> _WORK ITEM_: From the entries below, output the line with "font-weight:bold;font-size:13px;letter-spacing:1px;color:#222;" and each following line up to and including the line with "border-top:2px solid #111;border-bottom:2px", exactly as written.
=== Begin Enclosure ===
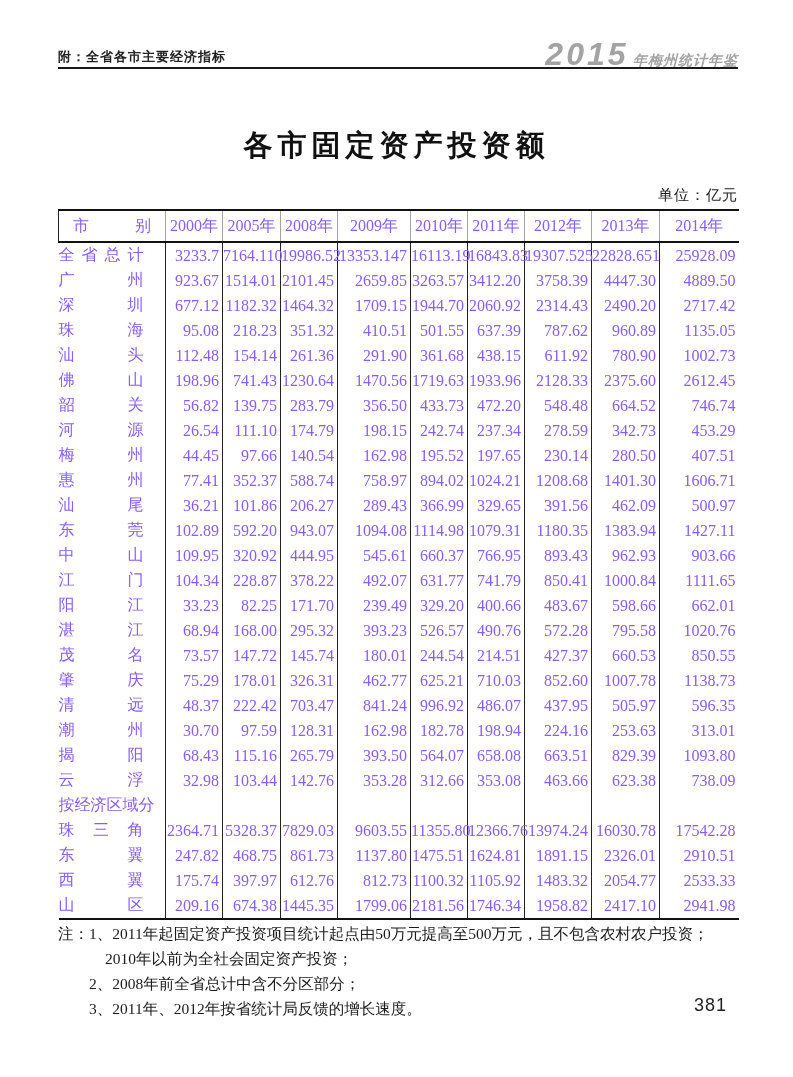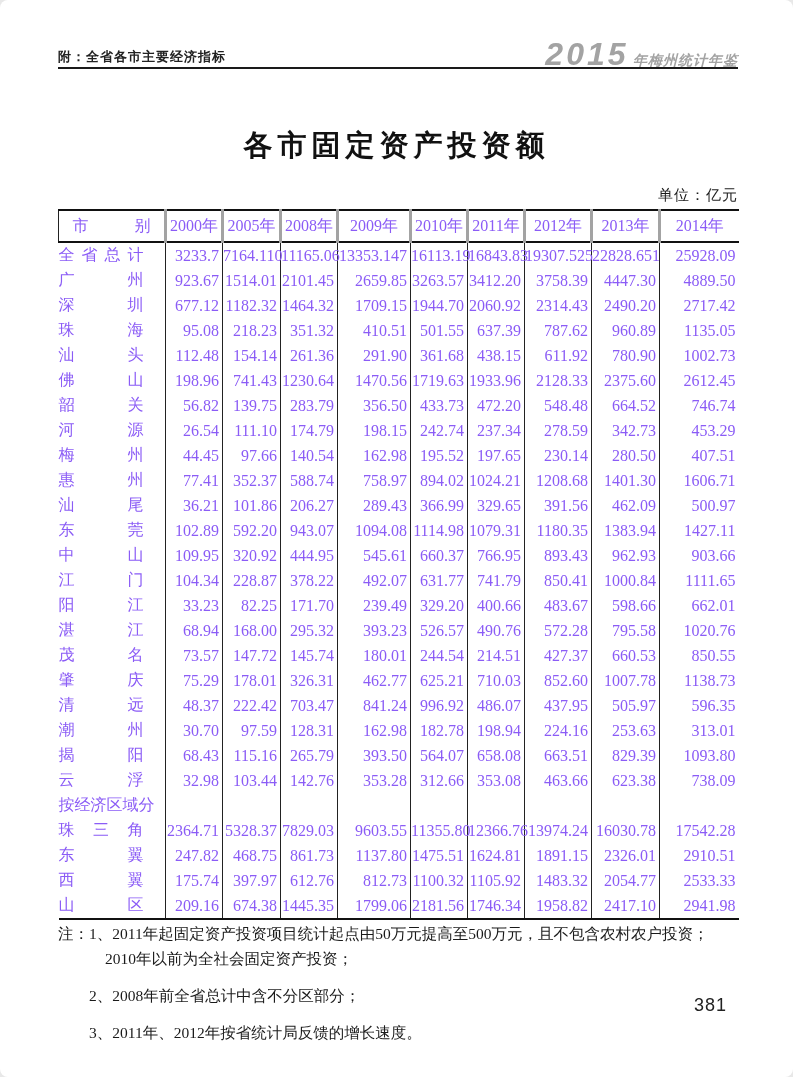--- a/index.html
+++ b/index.html
@@ -4,21 +4,20 @@
 <style>
   html,body{margin:0;padding:0;background:#e8e8e8;}
   .page{
     position:relative;
     width:793px;height:1077px;
     background:#ffffff;
     font-family:"Liberation Serif","DejaVu Serif",serif;
     color:#1a1a1a;
     overflow:hidden;
     margin:0 auto;
-    border-radius:8px;
   }
   
   .ph-left{
     position:absolute;left:58px;top:48px;
     font-family:"Liberation Sans","DejaVu Sans",sans-serif;
     font-weight:bold;font-size:13px;letter-spacing:1px;color:#222;
   }
   .ph-right{
     position:absolute;right:55px;top:36px;
     color:#a3a3a3;white-space:nowrap;
@@ -46,21 +45,21 @@
     border-collapse:collapse;table-layout:fixed;
     width:680px;
     border-top:2px solid #111;border-bottom:2px solid #111;
     font-size:16px;color:#8b5cf6;
   }
   table.inv th{
     font-weight:normal;height:30px;
     border-bottom:2px solid #111;
     text-align:center;padding:0;
   }
-  table.inv th.yr{border-left:3px solid #a3a3a3;margin-top:34px;}
+  table.inv th.yr{border-left:1px solid #a3a3a3;margin-top:34px;}
   table.inv th.stub{border-left:1px solid #222;}
   table.inv td{height:25px;padding:0;}
   table.inv td.val{
     border-left:1px solid #222;
     text-align:right;padding-right:3px;
     font-variant-numeric:tabular-nums;
   }
   .stub-inner{
     display:inline-block;width:85px;
     text-align:justify;text-align-last:justify;
@@ -68,21 +67,21 @@
     white-space:nowrap;
   }
   td.lbl{padding-left:5px;text-align:left;white-space:nowrap;}
   th.stub .stub-inner{width:78px;}
   
   .notes{
     position:absolute;left:58px;top:921px;width:690px;
     font-size:15.5px;line-height:25px;color:#1a1a1a;
   }
   .note-cont{padding-left:47px;}
-  .note-item{padding-left:31px;margin-top:12px;}
+  .note-item{padding-left:31px;}
   
   .page-number{
     position:absolute;right:66px;top:995px;
     font-family:"Liberation Sans","DejaVu Sans",sans-serif;
     font-size:18px;color:#222;letter-spacing:1px;
   }
 </style>
 </head>
 <body>
 
@@ -130,21 +129,21 @@
           <th class="yr">2013年</th>
           <th class="yr">2014年</th>
         </tr>
     </thead>
     <tbody id="inv-body">
 
     <tr>
           <td class="lbl"><span class="stub-inner">全省总计</span></td>
           <td class="val">3233.7</td>
           <td class="val">7164.110</td>
-          <td class="val">11165.06</td>
+          <td class="val">19986.52</td>
           <td class="val">13353.147</td>
           <td class="val">16113.19</td>
           <td class="val">16843.83</td>
           <td class="val">19307.525</td>
           <td class="val">22828.651</td>
           <td class="val">25928.09</td>
         </tr>
         <tr>
           <td class="lbl"><span class="stub-inner">广州</span></td>
           <td class="val">923.67</td>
=== End Enclosure ===
> _WORKED SOLUTION_:
     font-weight:bold;font-size:13px;letter-spacing:1px;color:#222;
   }
   .ph-right{
     position:absolute;right:55px;top:36px;
     color:#a3a3a3;white-space:nowrap;
@@ -46,21 +45,21 @@
     border-collapse:collapse;table-layout:fixed;
     width:680px;
     border-top:2px solid #111;border-bottom:2px solid #111;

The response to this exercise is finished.